Agosto tem a bondade de nos oferecer tempo (peço desculpa a quem está a trabalhar para nos garantir férias de qualidade). Tempo que nos permite refletir e fazer o balanço das promessas e dos objetivos que traçamos no período de esperança do Ano Novo. Do que ganhamos e perdemos, do que desejamos e do que, realmente, nos espera.

Este Agosto tem a particularidade de anteceder as eleições legislativas da Madeira e isso leva-me a perceber que, hoje, não deverei escrever sobre política. Se o fizer corro o risco de ser mal interpretada. Se bem que isso não me angustia.
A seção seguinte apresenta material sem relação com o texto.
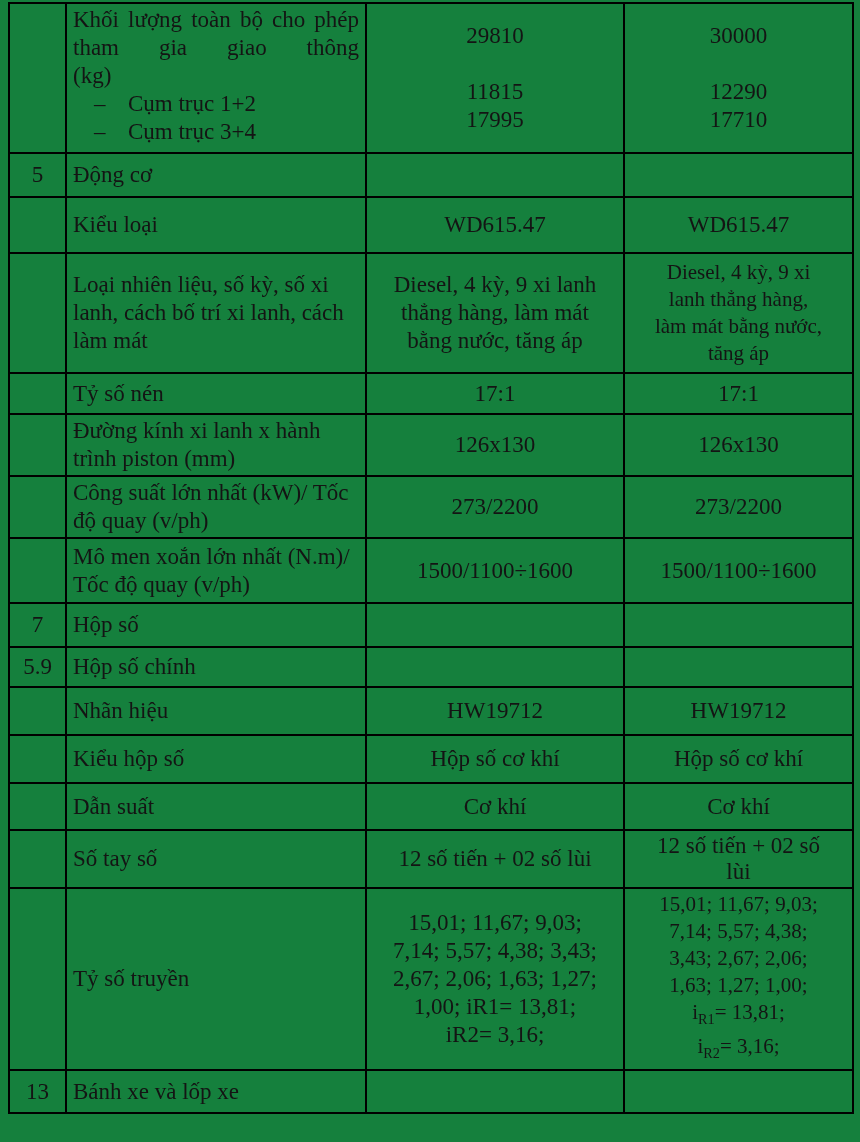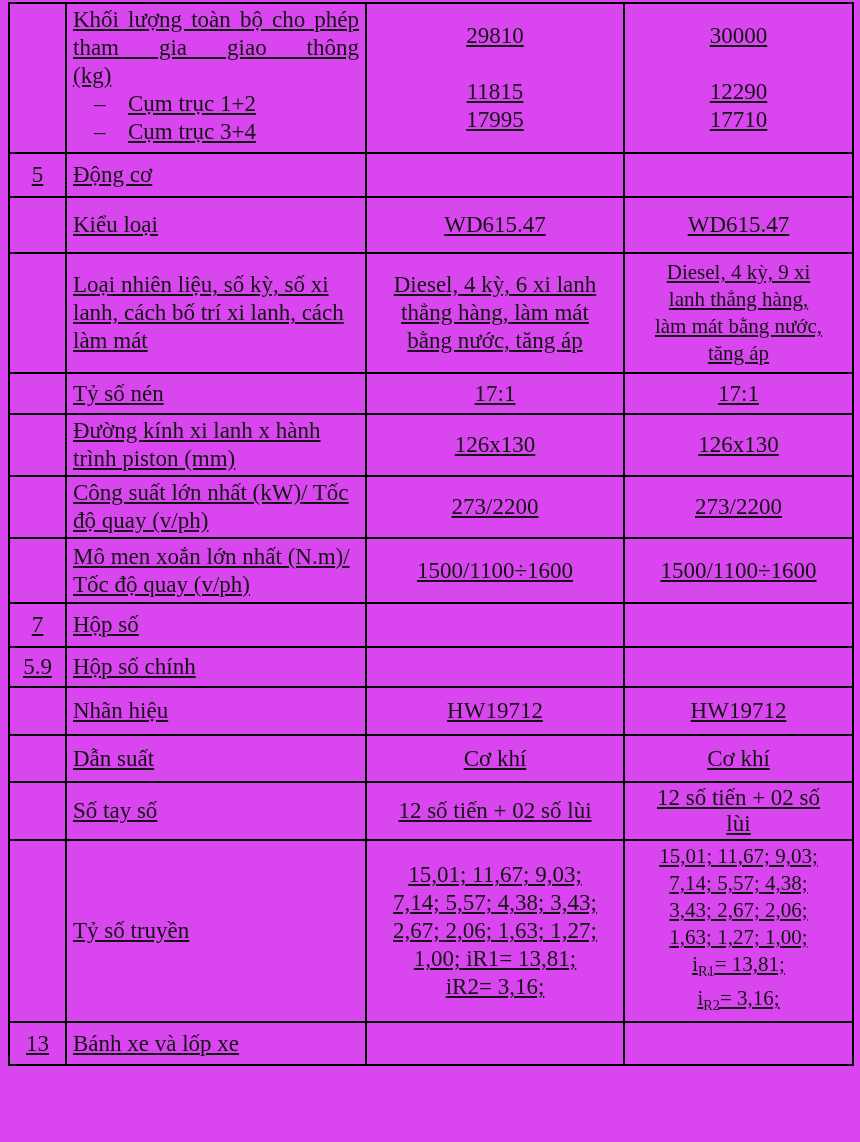"Khối lượng toàn bộ cho" .page { background: #d946ef -> #15803d; text-decoration: underline -> none }
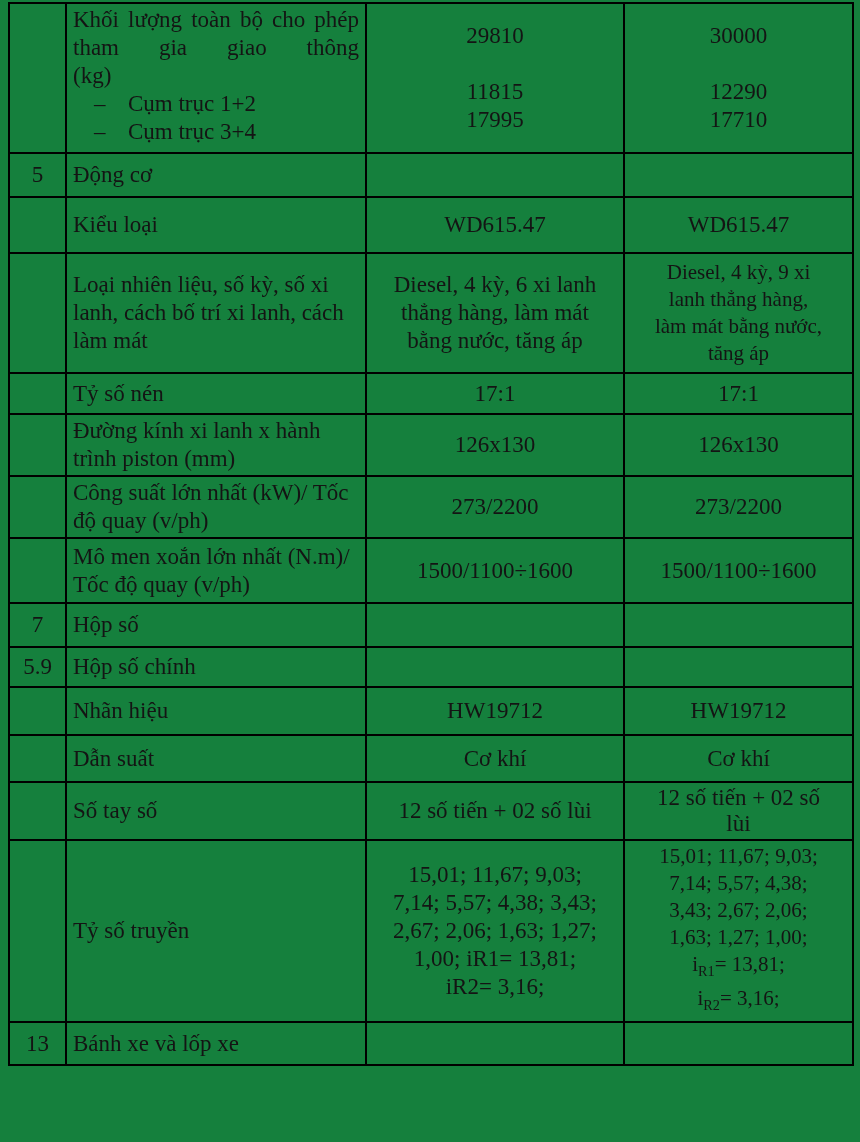"Diesel, 4 kỳ, 6 xi" td.val { text: 6 -> 9 }
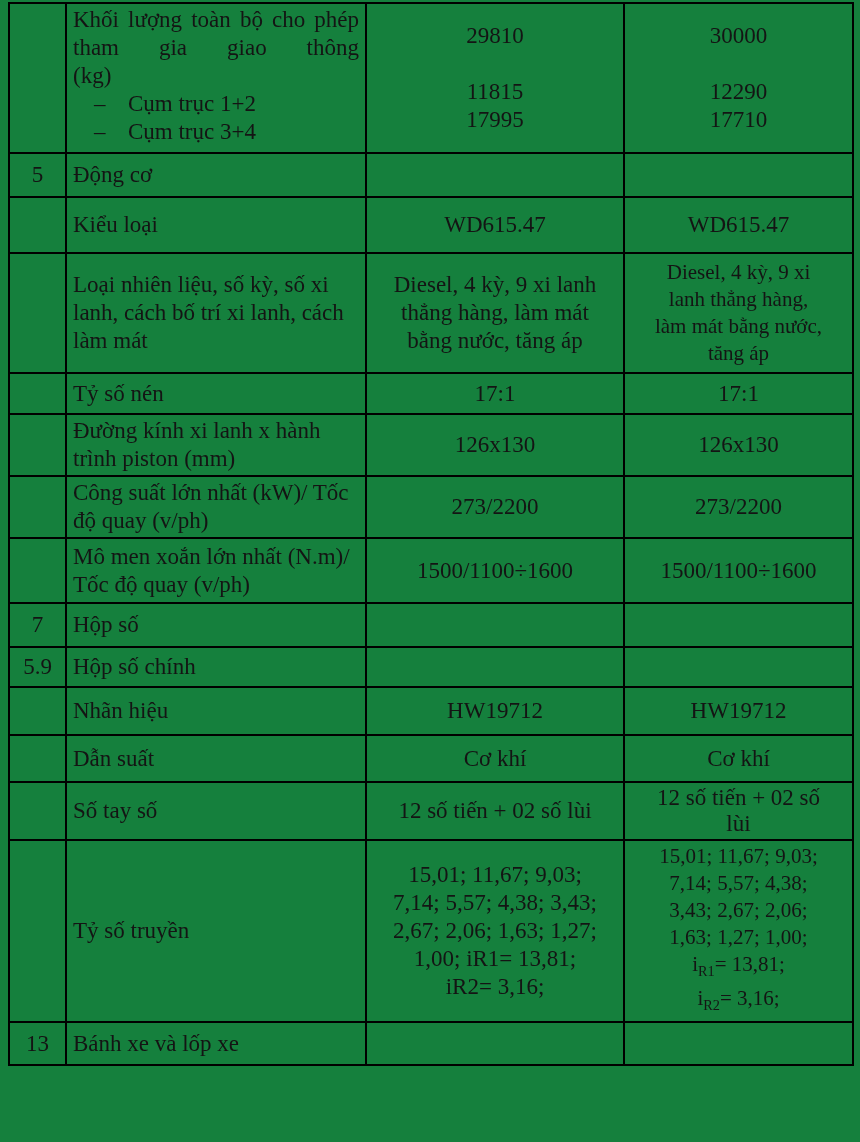"Kiểu hộp số" tr { html: none -> <tr> <td></td> <td>Kiểu hộp số</td> <td>Hộp số cơ khí</td> <td>Hộp số cơ khí</td> </tr> }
Quem lida mal com a crítica não pode estar na política.

A crítica é um problema do nosso tempo. É um problema no sentido em que ela, crítica, nasce por força de uma análise que desconstrói o senso comum. Ela faz-se por herança deixada pela educação, que se assume como voz e consciência. É a voz com quem conversamos, que nos orienta na vida e nos julga no silêncio da noite. Só assim não nos perdemos e garantimos que há dignidade na lealdade à nossa própria voz. Mas também ela tem um tempo. O seu limite é a deceção.

Vivemos em função de um tempo que não temos, precisamente porque já nos foi subtraído. Continuamente ligados e freneticamente concentrados no que é colateral, percebemos agora que uma distribuição mais justa e igualitária do principal bem produzido na luta com o exterior é o tempo livre. O tempo livre é aquela parcela da existência não consagrada ao trabalho necessário para a sobrevivência. O que parece e permanece estranho é o facto de a estrutura do trabalho social ainda não ter se transformado pela necessidade do tempo livre. E o que é que fazemos quando temos tempo livre? Matamos o tempo. “Então, o que estás a fazer?”. “Estou a matar o tempo”. O mesmo tempo que exigimos e desejamos para, depois, poder matá-lo.

Agosto é o mês do tempo. Serve para tentarmos compreender melhor o mundo em que vivemos. Somos, à partida, mulheres e homens civilizados. Dos caminhos que percorremos, desde o nascimento, cometemos erros, ingratidões e maldades. Mas há males maiores do que outros. No fim, acabamos no mesmo espaço.

Mais ou menos felizes, com ou sem ganância, mesquinhos, cobardes e/ou servis há, em quase todos nós, um sintoma digno de admiração: um profundo desejo de liberdade. Poucos, muito poucos, optaram por carregar o diabo às costas. Mas até esses acabam por ser consumidos pelo tempo.

Que Agosto nos dê lucidez para compreendermos que quando não se pode admirar, podemos pelo menos aspirar a compreender mais do que a condenar. O mundo está cheio de podadores e propagandistas aptos a destruir qualquer bondade. São movidos pela destruição e inveja. Sobre ela falarei em Setembro.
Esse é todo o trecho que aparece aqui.